ABOUT THIS EXERCISE: The result should be the lines from the one holding "For DJI Mini 5 Pro Drone Turtle" to the final line of the records, retyped exactly.
------ DATA TO PROCESS
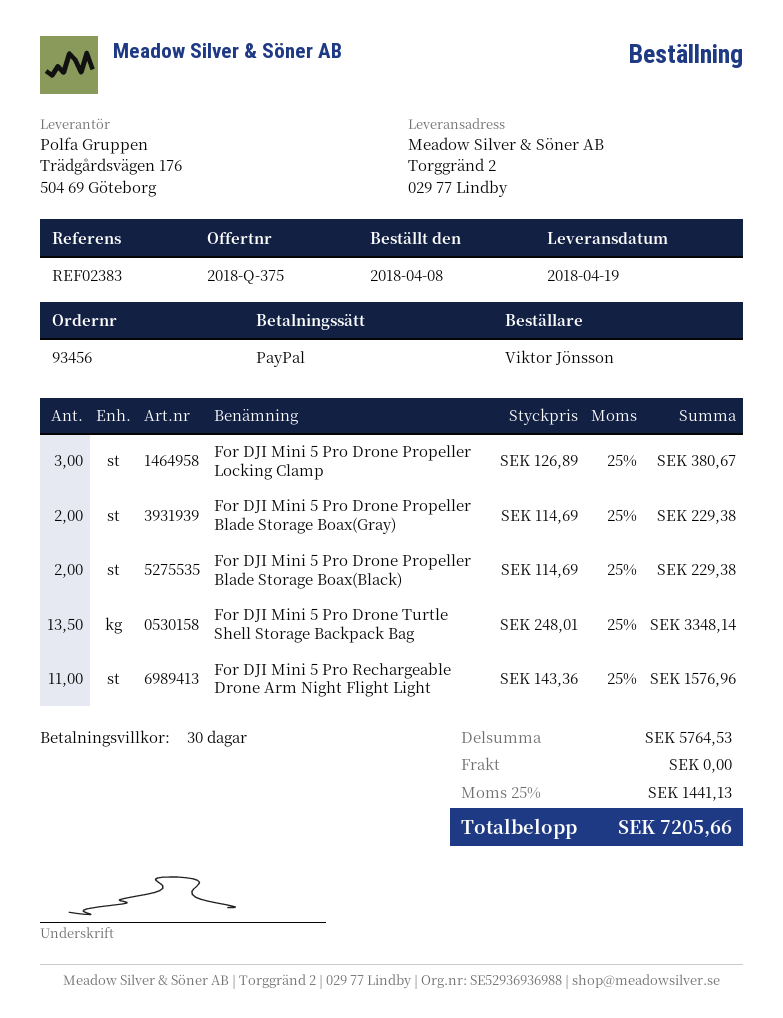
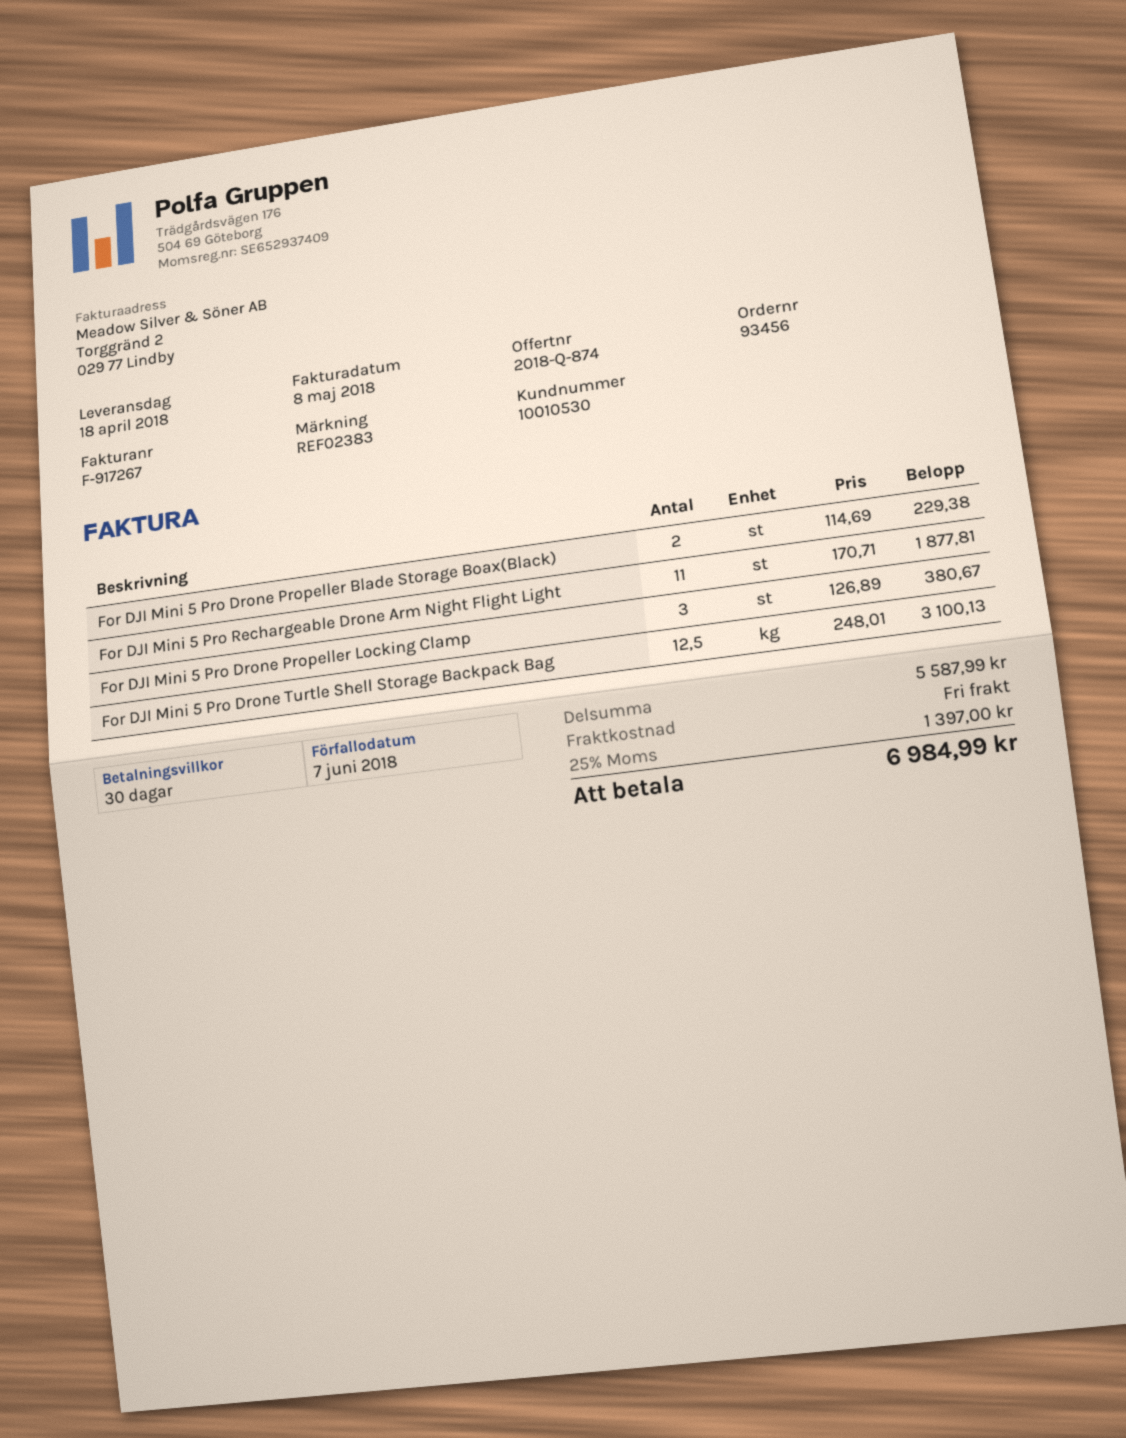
quote number: 2018-Q-375 -> 2018-Q-874
delivery date: 2018-04-19 -> 2018-04-18
For DJI Mini 5 Pro Drone Propeller Blade Storage Boax(Gray): 2 x 114.69 = 229.38 -> none
For DJI Mini 5 Pro Drone Turtle Shell Storage Backpack Bag: 13.5 x 248.01 = 3348.14 -> 12.5 x 248.01 = 3100.13
For DJI Mini 5 Pro Rechargeable Drone Arm Night Flight Light: 11 x 143.36 = 1576.96 -> 11 x 170.71 = 1877.81
subtotal: 5764.53 -> 5587.99
tax: 25% = 1441.13 -> 25% = 1397.00
total: 7205.66 -> 6984.99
------------
REPLY:
For DJI Mini 5 Pro Drone Turtle Shell Storage Backpack Bag: 13.5 x 248.01 = 3348.14 -> 12.5 x 248.01 = 3100.13
For DJI Mini 5 Pro Rechargeable Drone Arm Night Flight Light: 11 x 143.36 = 1576.96 -> 11 x 170.71 = 1877.81
subtotal: 5764.53 -> 5587.99
tax: 25% = 1441.13 -> 25% = 1397.00
total: 7205.66 -> 6984.99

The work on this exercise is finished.